Title to all goods and property in the goods shall remain vested in us (notwithstanding the delivery of possession and the passing of the risk in the goods or any part of them) until payment in full of the price of all the goods the subject of this contract to us and other money due from you to us on any other account or contract.

 

The legal property in the goods shall remain with us until payment in full is made by you and we reserve the right to dispose of the goods until payment in full for all the goods has been made by you to us in accordance with the terms of this contract.

 

You shall keep and store the goods separately from any other goods in your possession so that the goods can be easily identifiable.

 

You are a bailee of the goods. You may sell the goods to your customer or by way of bona-fide sale at full market value and in effecting such sale you are our agent and have our authority to sell the goods for our account.
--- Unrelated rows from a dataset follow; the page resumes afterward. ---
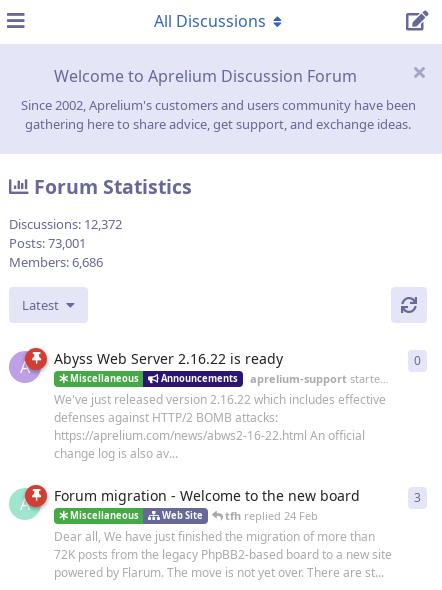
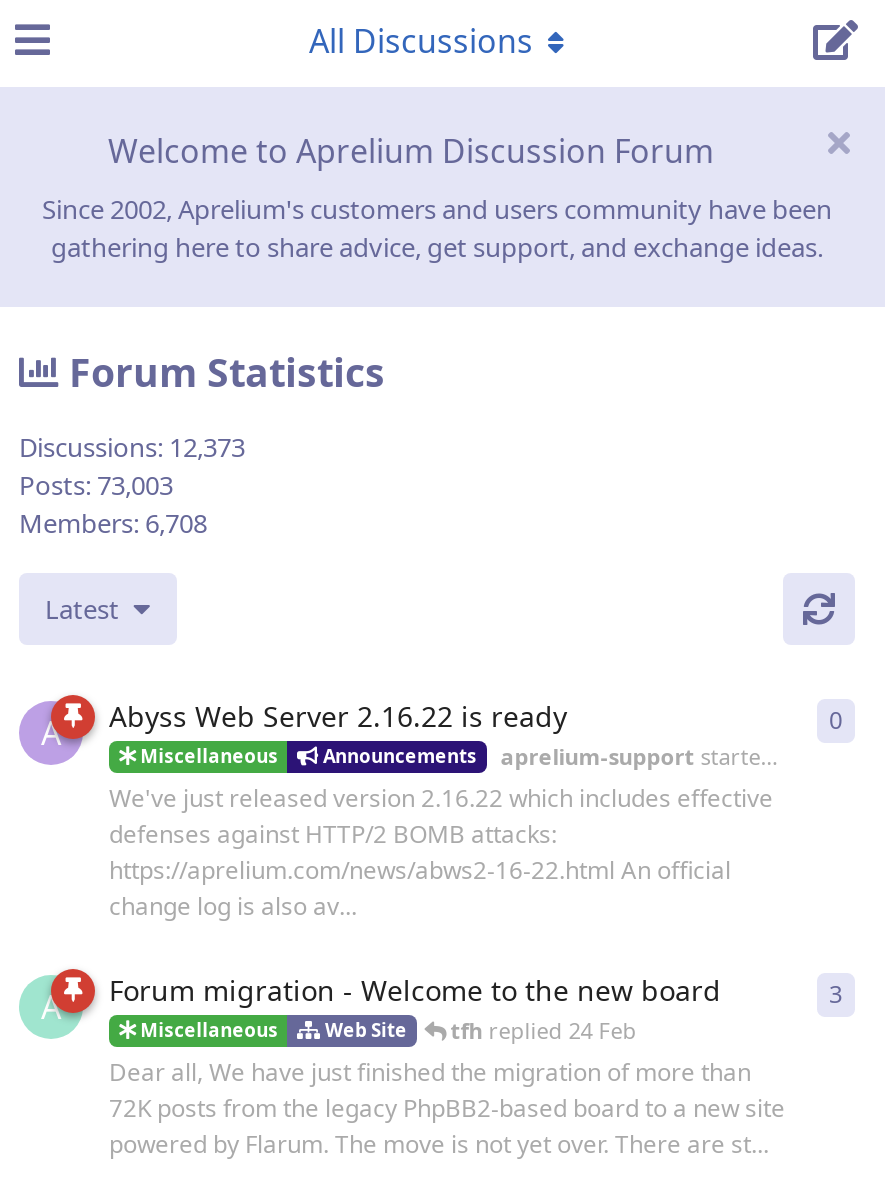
- Discussions: 12,372
+ Discussions: 12,373

- Posts: 73,001
+ Posts: 73,003

- Members: 6,686
+ Members: 6,708
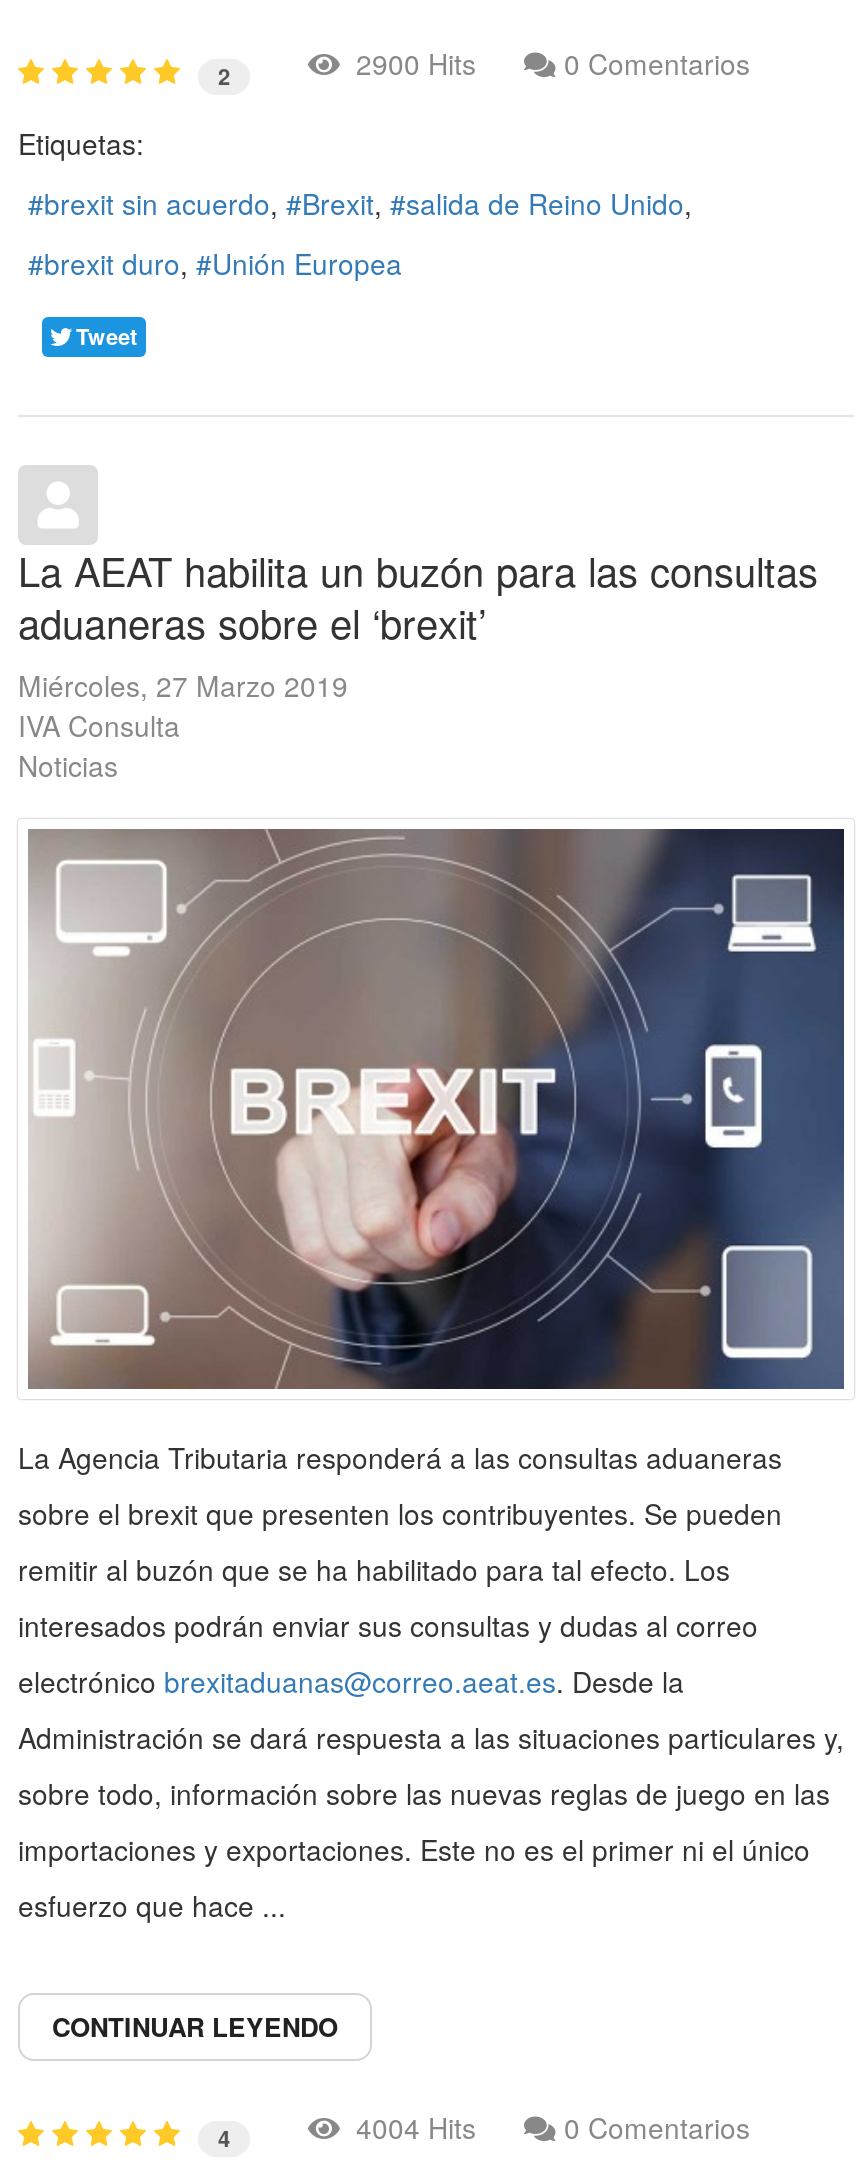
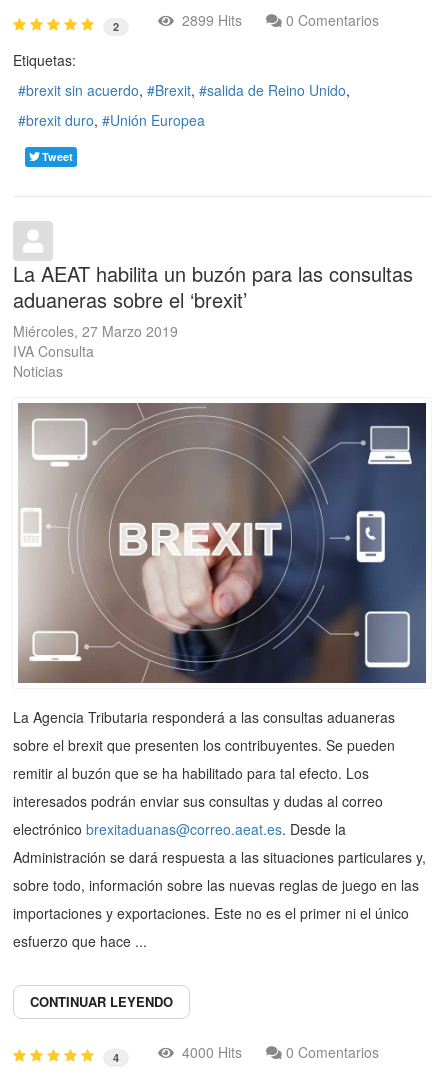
- 2900 Hits
+ 2899 Hits

- 4004 Hits
+ 4000 Hits
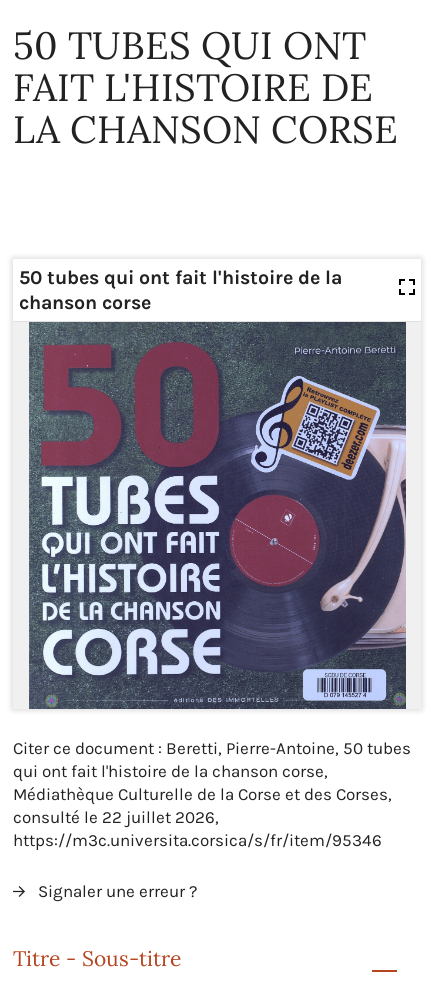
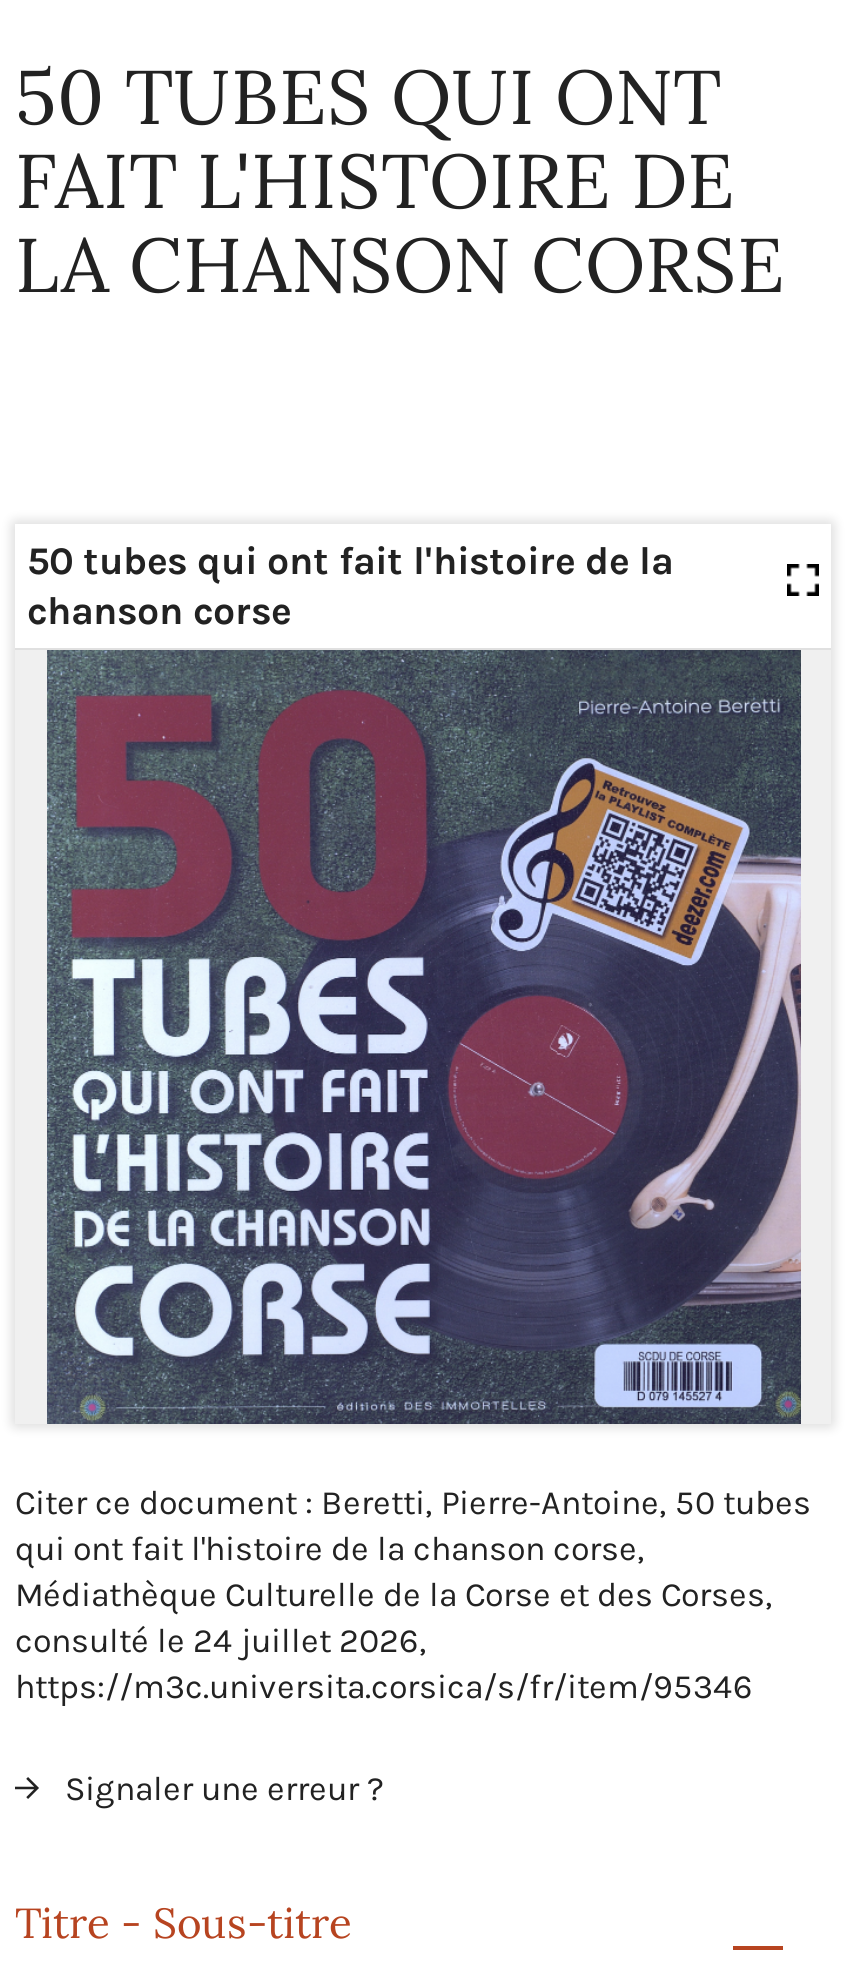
- consulté le 22 juillet 2026,
+ consulté le 24 juillet 2026,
In the case of the sale of the goods or any part of them by you, you shall stand in a fiduciary relationship to us in respect of the proceeds of such sale and we shall have the right to trace the proceeds of sale (in accordance with the principles of Re Hallett’s Estate). You shall account separately for all the proceeds of sale of the goods and undertake not to authorise any inter-mixing of such proceeds of sale in your general accounts

 

Until payment in full we may (without prejudice to any of our other rights) recover or resell the goods or any part of them and may enter upon your premises or those of any other party and with or without vehicles for that purpose. You agree to pay all costs hereby incurred.

 

When you receive Product you must inspect it promptly and also within any statutory reasonable period for inspection or rejection. After this period, you will have accepted Product. If we agree at our discretion to accept the return of Product, it must be in its original condition with packaging, a return note and proof of purchase: the return costs and restocking fee may also be payable by you.

 

We purchase on your behalf and shall deliver any manufacturer’s and or vendors warranties to you and or implement them in so far as is possible upon your behalf.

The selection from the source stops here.